The league also announced the establishment of the National Lacrosse League Hall of Fame. The Hall opened with five charter members who made contributions to the league and the sport of lacrosse: league founders Russ Cline and Chris Fritz; players Paul and Gary Gait; and the late Les Bartley, the coach with the most wins in league history.

The NLL and Reebok announced a multi-year exclusive partnership in which all NLL players would use Reebok equipment and would be exclusively outfitted in the brand's footwear and apparel. The partnership made the brand the official equipment, uniform, and footwear provider of the league.

====2006====

The Edmonton Rush played their inaugural game and home opener in front of 11,385 fans at Rexall Place in Edmonton, Alberta, losing 10–9 in overtime to the San Jose Stealth, the second time an expansion team forced overtime in their inaugural game.

The 2006 National Lacrosse League All-Star Game was held at the Air Canada Centre in Toronto. The West Division defeated the East Division 14–13 in front of 15,924 fans. Calgary Roughnecks forward Lewis Ratcliff scored the game-winning goal with 4.4 seconds remaining. Ratcliff was named the Game MVP. The league finished its 20th season by setting an all-time single season attendance mark, reaching a total of 1,037,147 fans for the 2006 season, which included 88 regular-season games, six playoff games, and the All-Star Game.

The Colorado Mammoth defeated the Buffalo Bandits 16–9 in front of 16,104 fans at HSBC Arena in Buffalo to secure the first championship in team history. Mammoth forward Gavin Prout was named game MVP, scoring four goals and adding three assists for seven points in the win.

After the season, the NLL announced two new expansion franchises for the 2007 season: a return to New York City with the New York Titans, and the first team in Chicago in the Chicago Shamrox. This brought the league back to thirteen teams for the first time since 2002.

====2007====

The expansion New York Titans played their home opener at Madison Square Garden, defeating the expansion Chicago Shamrox 11–9 in front of 13,127 fans. The Eastern Division defeated the Western Division 20–16 in front of 12,856 fans at Rose Garden in Portland in the 2007 All-Star Game. Buffalo Bandits forward Mark Steenhuis was named the game's Most Valuable Player becoming the first player in NLL history to win two All-Star Game MVP honors.

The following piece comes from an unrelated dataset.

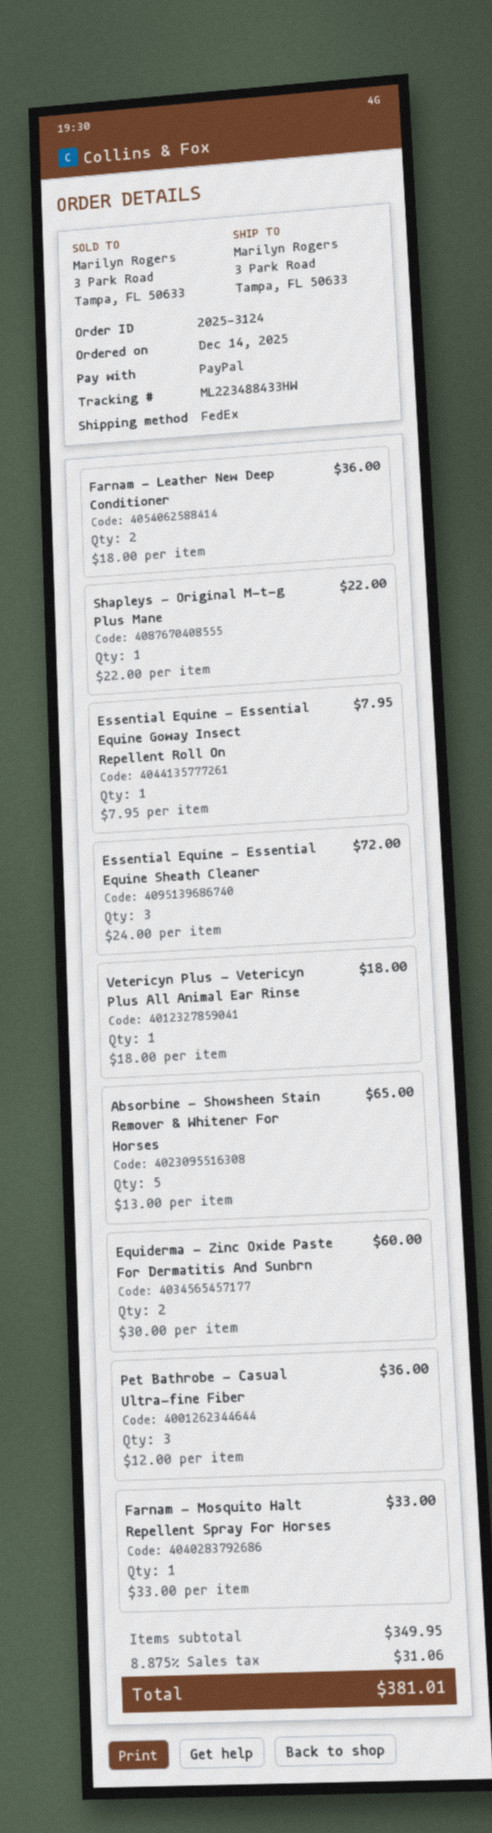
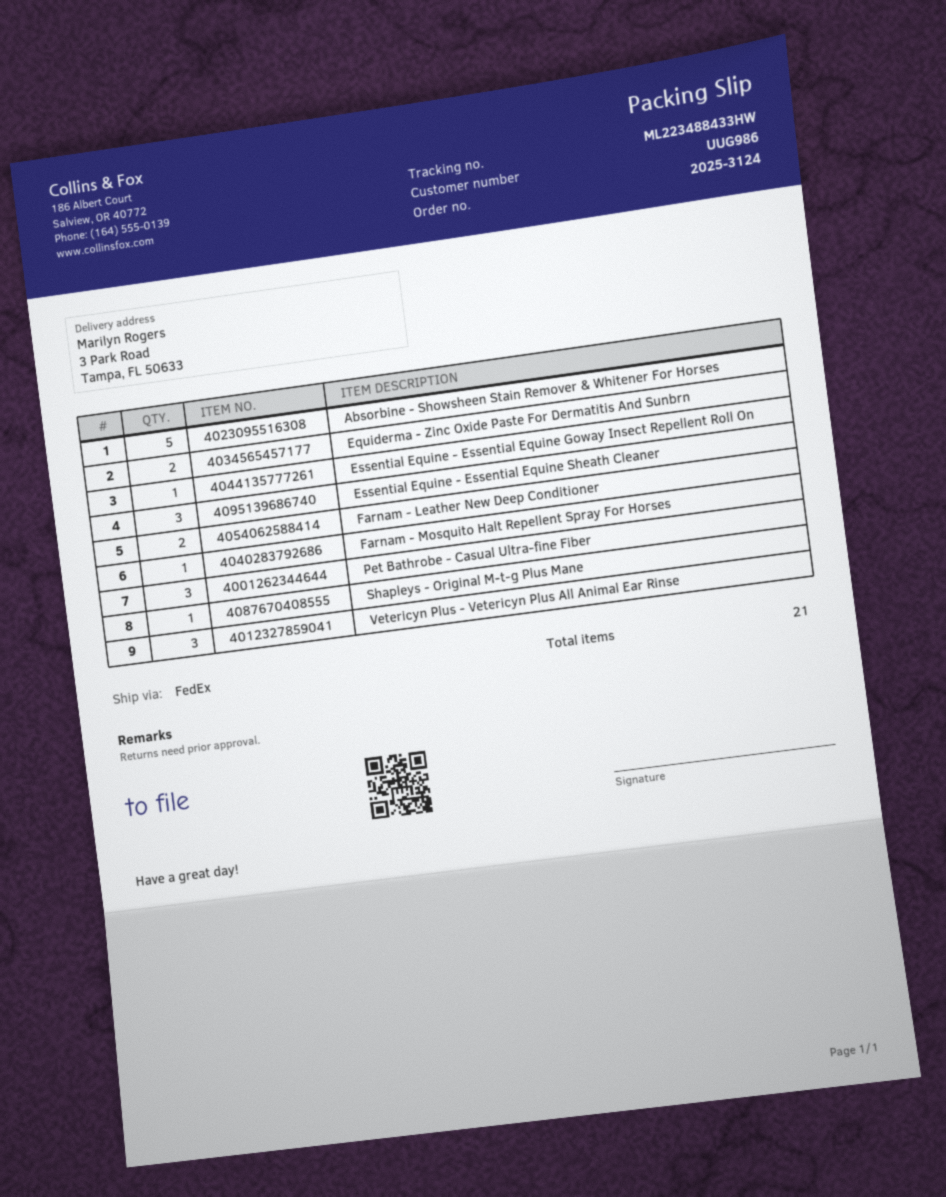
Vetericyn Plus - Vetericyn Plus All Animal Ear Rinse: 1 -> 3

The NLL reached a milestone in 2007 as the league plays its 1,000th regular season game when the Minnesota Swarm hosted the Colorado Mammoth, with the Mammoth winning 11–9.

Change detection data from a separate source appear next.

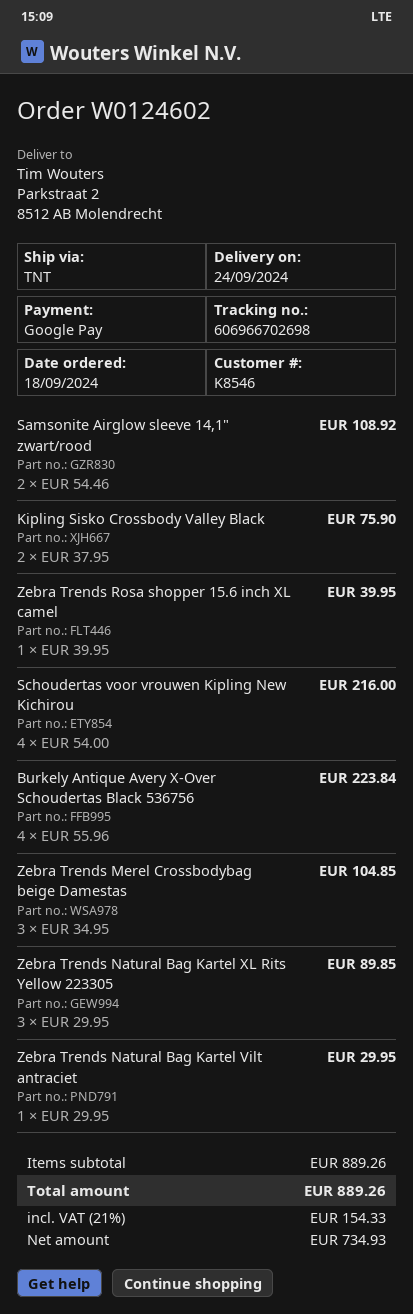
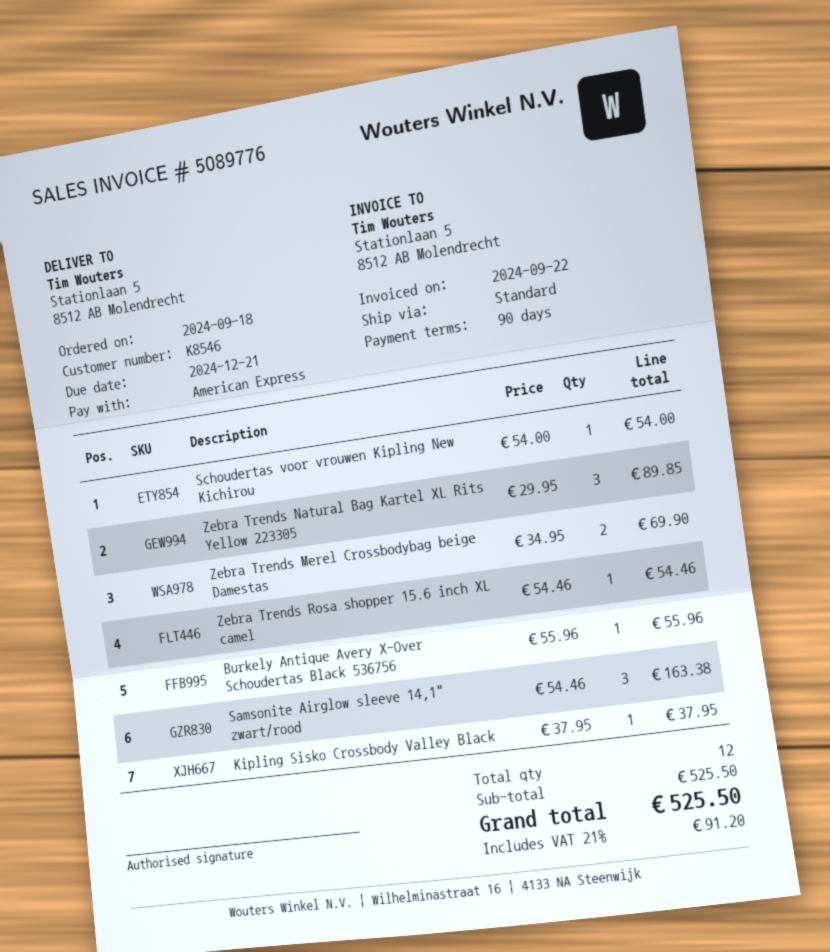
payment method: Google Pay -> American Express
shipping method: TNT -> standard
ship to: Parkstraat 2, 8512 AB Molendrecht -> Stationlaan 5, 8512 AB Molendrecht
Samsonite Airglow sleeve 14,1" zwart/rood: 2 x 54.46 = 108.92 -> 3 x 54.46 = 163.38
Kipling Sisko Crossbody Valley Black: 2 x 37.95 = 75.90 -> 1 x 37.95 = 37.95
Zebra Trends Rosa shopper 15.6 inch XL camel: 1 x 39.95 = 39.95 -> 1 x 54.46 = 54.46
Schoudertas voor vrouwen Kipling New Kichirou: 4 x 54.00 = 216.00 -> 1 x 54.00 = 54.00
Burkely Antique Avery X-Over Schoudertas Black 536756: 4 x 55.96 = 223.84 -> 1 x 55.96 = 55.96
Zebra Trends Merel Crossbodybag beige Damestas: 3 x 34.95 = 104.85 -> 2 x 34.95 = 69.90
Zebra Trends Natural Bag Kartel Vilt antraciet: 1 x 29.95 = 29.95 -> none
subtotal: 889.26 -> 525.50
tax: 21% = 154.33 -> 21% = 91.20
total: 889.26 -> 525.50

The Rochester Knighthawks defeated the Arizona Sting 13–11 in the 2007 Championship final. John Grant was named Championship Game MVP with a three-goal/five-assist performance. The victory marked the first time that Rochester had won the title since 1997.

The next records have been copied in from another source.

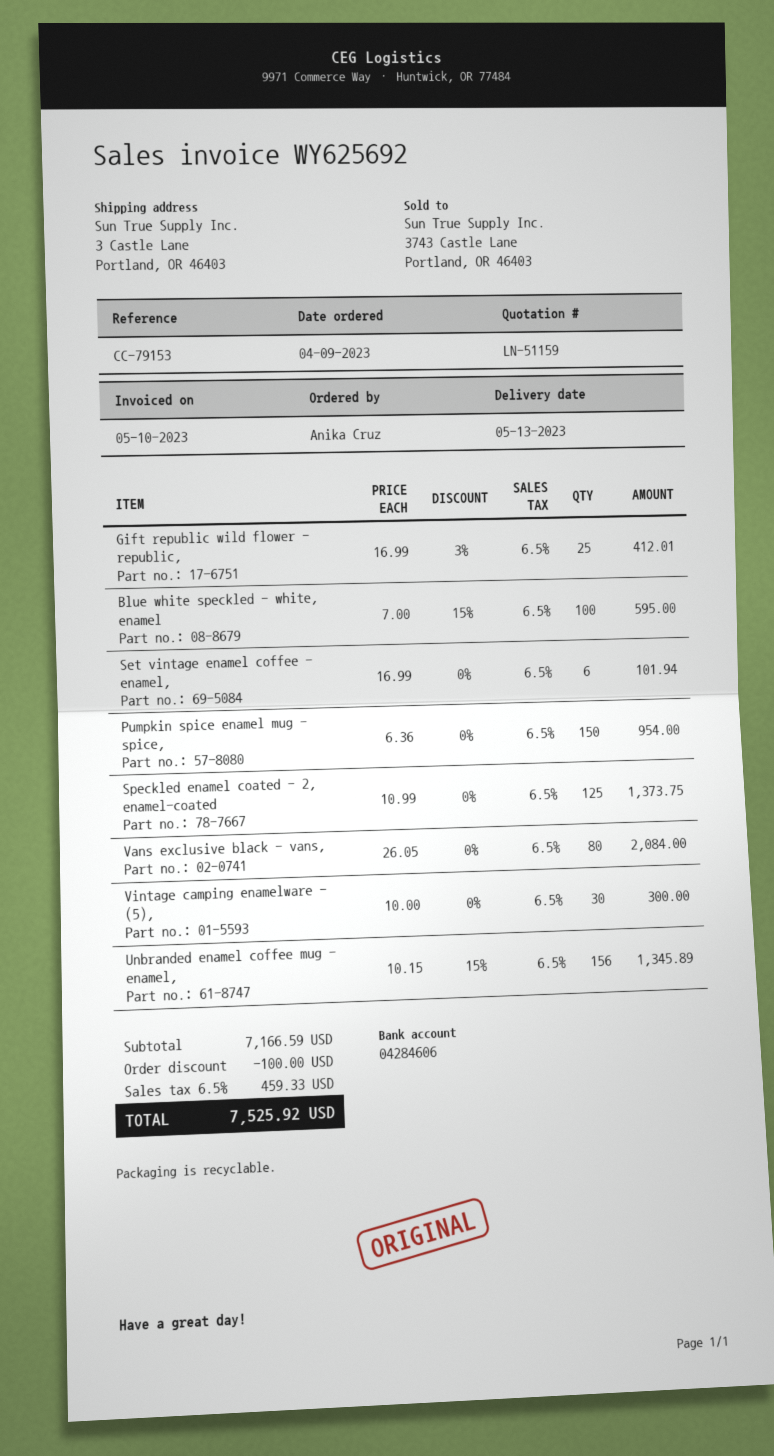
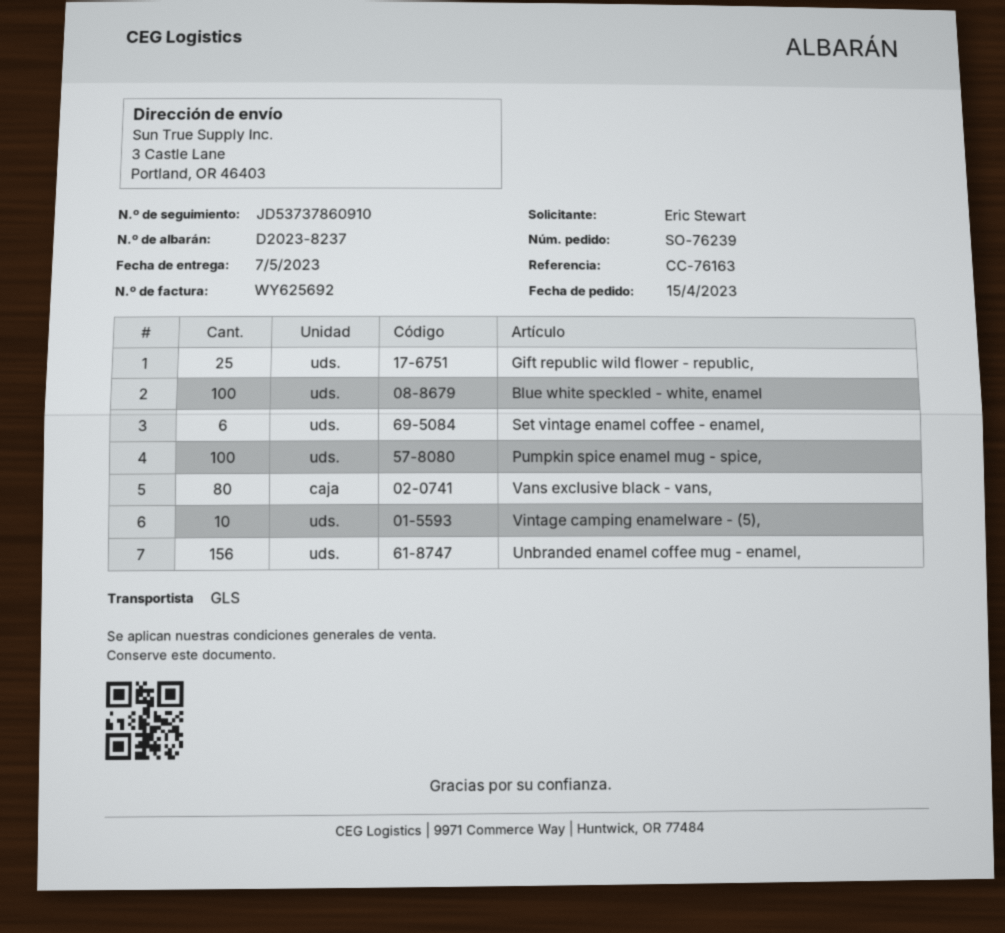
order date: 2023-04-09 -> 2023-04-15
delivery date: 2023-05-13 -> 2023-05-07
reference: CC-79153 -> CC-76163
ordered by: Anika Cruz -> Eric Stewart
Pumpkin spice enamel mug - spice,: 150 -> 100
Speckled enamel coated - 2, enamel-coated: 125 -> none
Vintage camping enamelware - (5),: 30 -> 10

After the season, the NLL reached a new seven-year CBA with the players' union. However, negotiations were protracted and threatened the 2008 season, to the extent that the Arizona Sting and a new Boston expansion franchise, reviving the Blazers name, announced that they would pause operations until 2009. As such, only twelve teams would compete in 2008.

====2008====

John Tavares broke Gary Gait's all-time goal scoring record in 2008. Tavares, who had already captured the all-time points and assists records, notched his record-breaking 597th career goal in the third quarter of Buffalo's 17–13 victory over New York. Philadelphia Forward Athan Iannucci broke Gary Gait's single season scoring record of 61 goals. He went on to finish the season with 71 goals.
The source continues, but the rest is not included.